あまりの色気に、心臓が大きく跳ねて目眩がしそうだった。
「わ、訳…わっかんねーよ…。いきなり、いきなりそんな…だって俺…。」
「蓮飛さんが男性であることはよく分かってますよ。…それに…俺としてはいきなりじゃないですから。」
「っ…ぅー…。」
戸惑いに二の句が告げられなくなっている蓮飛を、龍景はそっと抱きしめる。途端に蓮飛の身体がこわばる。
「嫌なら、俺を殴ってください。…蓮飛さん。」
最初に彼を抱きしめたのは、洞窟で操られた魔物を退治したあの日の夜。
あの時は知れぬ衝動に突き動かされた。
心の奥底ですでに息づいていた想い。
「…蓮飛さんの居場所になりたいんです。」
「…じゃねーの…」
「えっ?」
「バカじゃねーのか…とっくに…俺の…俺の居場所はここなんだよ…」
ふわり、と強ばっていた蓮飛の身体から力が抜け、そっと寄り添うように龍景に抱きつく。
「…凄い、心臓の音だな。」
「当たり前ですよ…。蓮飛さんにこんな事するなんて慣れてませんから。」
「貴婦人には慣れてるのか?」
「っ、からかわないでくださいっ…俺がこうしたいと思うのは蓮飛さんだけなんですから…。」
「バカ、そこまで言わないでいいっ。」
「蓮飛さん、照れてるんですか…?可愛い…。」
「ばっ…可愛いってどういうことだっ。」
「そのまんまですよ…蓮飛さんも凄くドキドキしてるんですね。」
「!…うるさいっ、黙れっ。」
「ふふ…分かりました。黙りますから。」
「……〜くそ、調子が狂う…。」
翌朝、ヤトマの空は雲一つない快晴だった。
「あっ、来た来た。おはよー。」
「龍景、蓮飛。おはよう。」
「おはようございます。」
「おう。」
彩牙がゆっくりやって来た蓮飛に近づき、首を傾げる。
「蓮飛?いつにも増してテンション低いけど大丈夫?」
「…あぁ、平気。飯食えば何とかなんだろ。…ふぅ…。」
大仰そうに椅子に座る蓮飛を横目で伺い、江は隣席の龍景に耳打ちする。
「辛そうだねぇ、蓮飛。龍景の支え断る辺りが意地っ張りな蓮飛らしいけど。
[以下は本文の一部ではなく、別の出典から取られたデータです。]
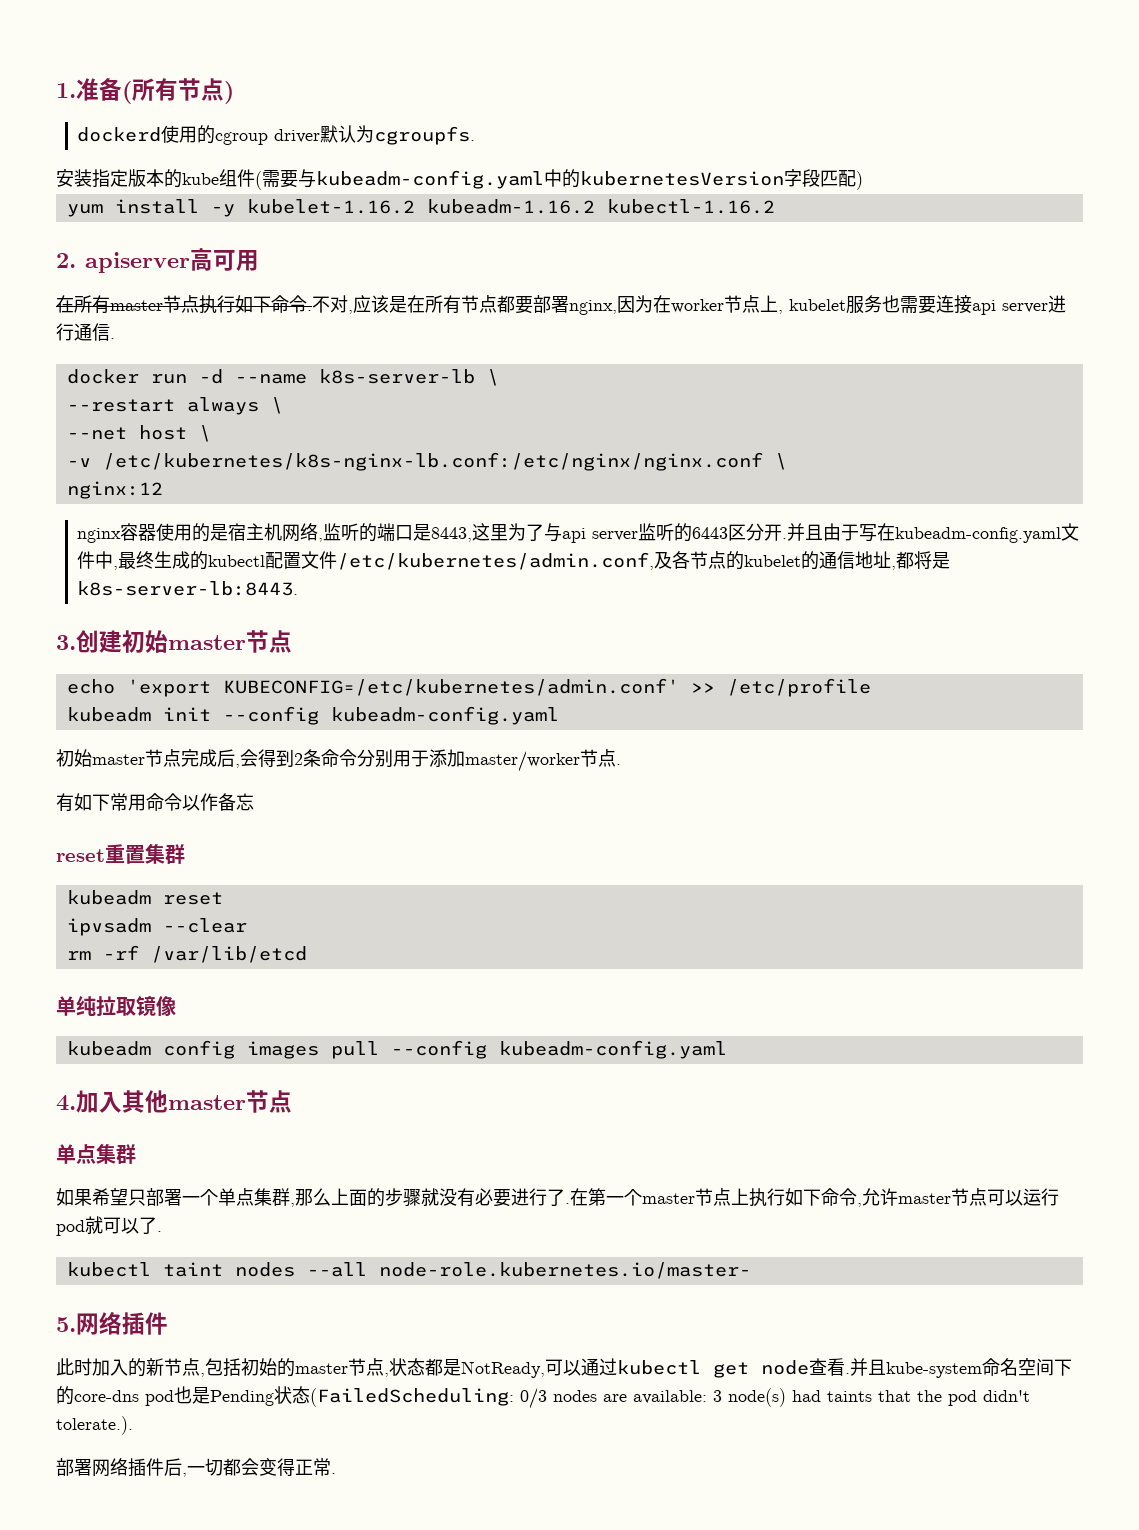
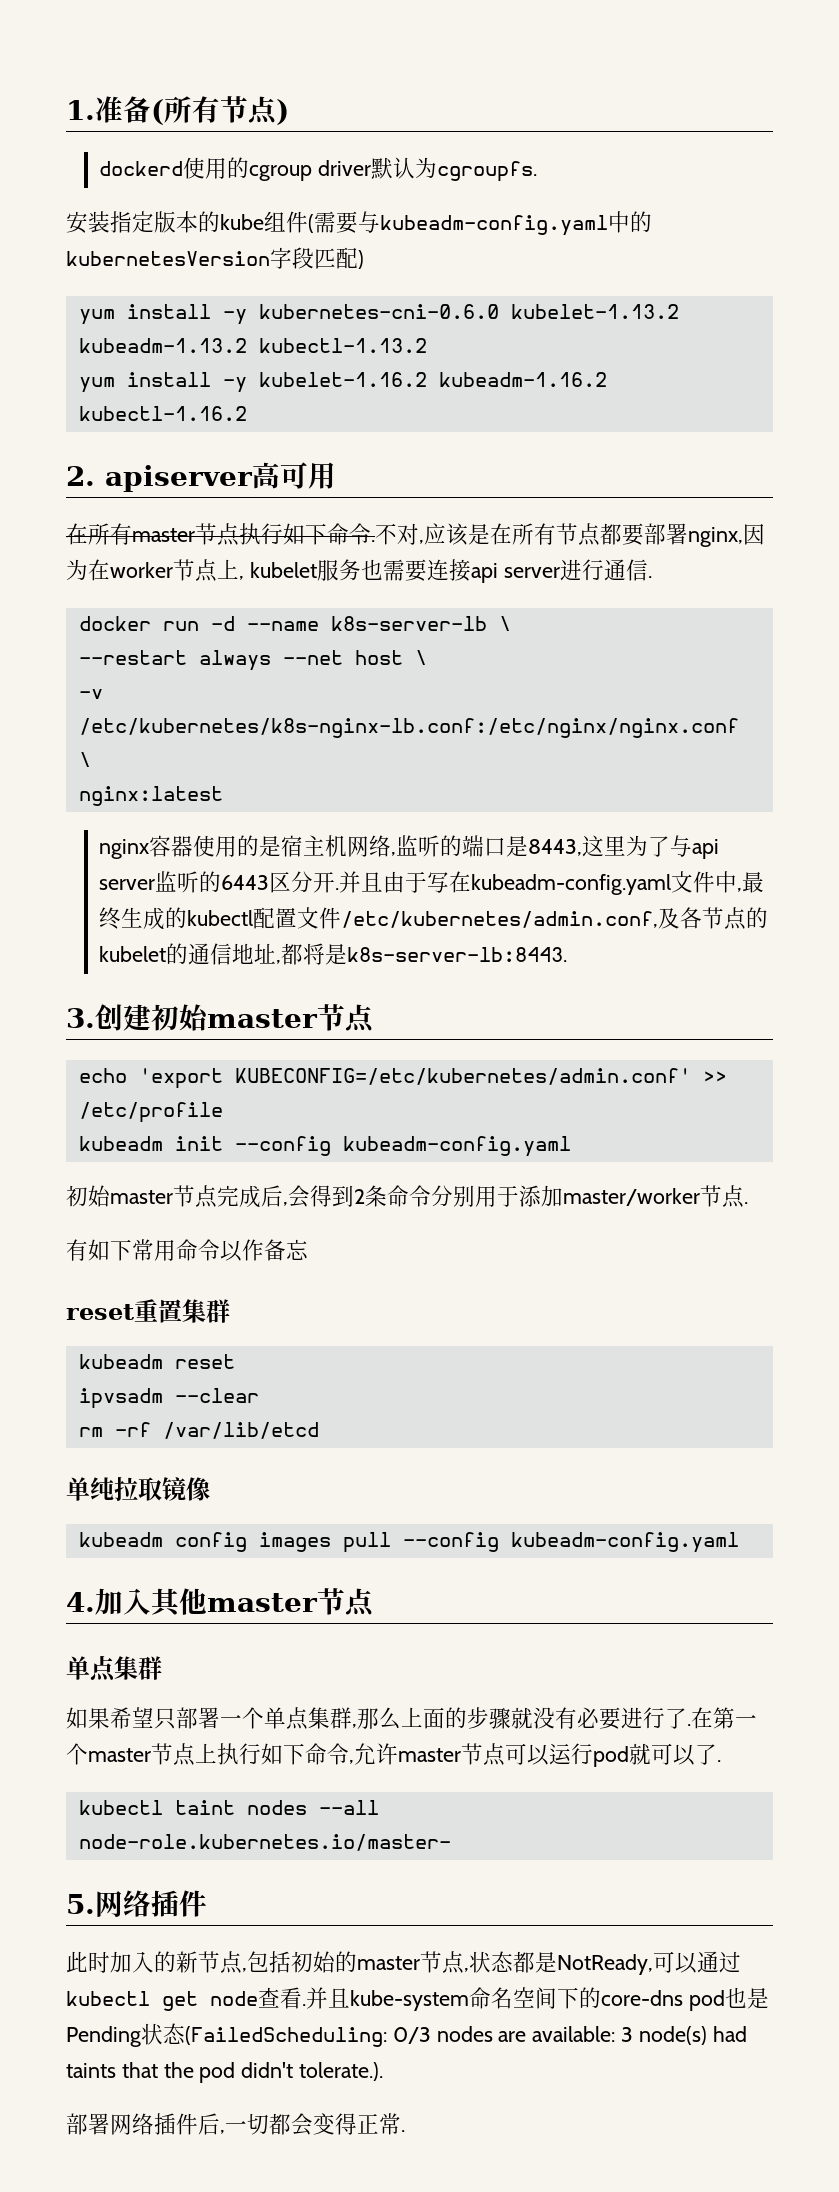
(863, 180) none -> [78,304,679,325] [78,338,427,353] // yum install -y kubernetes-cni-0.6.0 kubelet-1.13.2 kubeadm-1.13.2 kubectl-1.13.2
[270,397,283,414] \ // -> (271, 660) none
[66,481,163,499] nginx:12 -> [78,786,223,806] nginx:latest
」
「ええ…。って、何で知ってるんですかっ!?」
「おや、ふふふっ、そんなに動揺すると、手の内を読まれるよ?」
「っ、鎌かけたんですね…。」
「人聞きが悪いなぁ。」
くすくすと楽しそうに笑う江に龍景は恥ずかしそうに顔を紅潮させる。
江はぽんぽんと肩を叩くと、
「まぁまぁ。…私は喜んでいるのだよ?…無事龍景の想いが届いて…ね。それに、蓮飛もようやく心の拠り所が出来たわけだし。」
「…はい。」
「ここからが正念場だよ、龍景。…ようやく、敵と戦場であいまみえる。これまでは翻弄されるだけだったけれどね。」
江の表情が真剣なものへと変化する。
「向こうに先手を取られているばかりではなく、こちらから仕掛けていく体制を整えなくてはね。…でも、数日はのんびりヤトマ観光でもしようか。」
「えっ…言った事矛盾していませんか?」
「そんなことはないよ。ヤトマの状況をみるのもいい勉強になるよ?」
にこやかに笑みを浮かべる江。運ばれてきた食事に早速手をつけながら蓮飛が、
「おそらくは石板の手掛かりもこちらに流れてきているだろうからな。遺跡は難しいにしろ、『帝』に近づく為にも、ヤトマでしか探せない情報を探る必要もある。それに、装備も整えたい。…ハイアンじゃ手に入りにくい高価な薬草も安価であるしな。」
「そっか。…ここってハイアンじゃないんだもんな〜…。なんか、軍艦の中にいると忘れちゃうな。」
「建物としちゃ俺の店のようなもんだ。…ただ、整然と並んでいる分、かなり圧巻だがな。」
「俺も話に聞くだけでしたから、実際の町並みを是非見てみたいですね。」
「では、朝食を取ったら町へ出るとしようか。」
ハイアンのものとは少し違う、潮の香りがしそうな風が吹く。
ハイアンのものと変わらない、雲間から覗いた穏やかな日差しが、新たな一日を照らし始めた。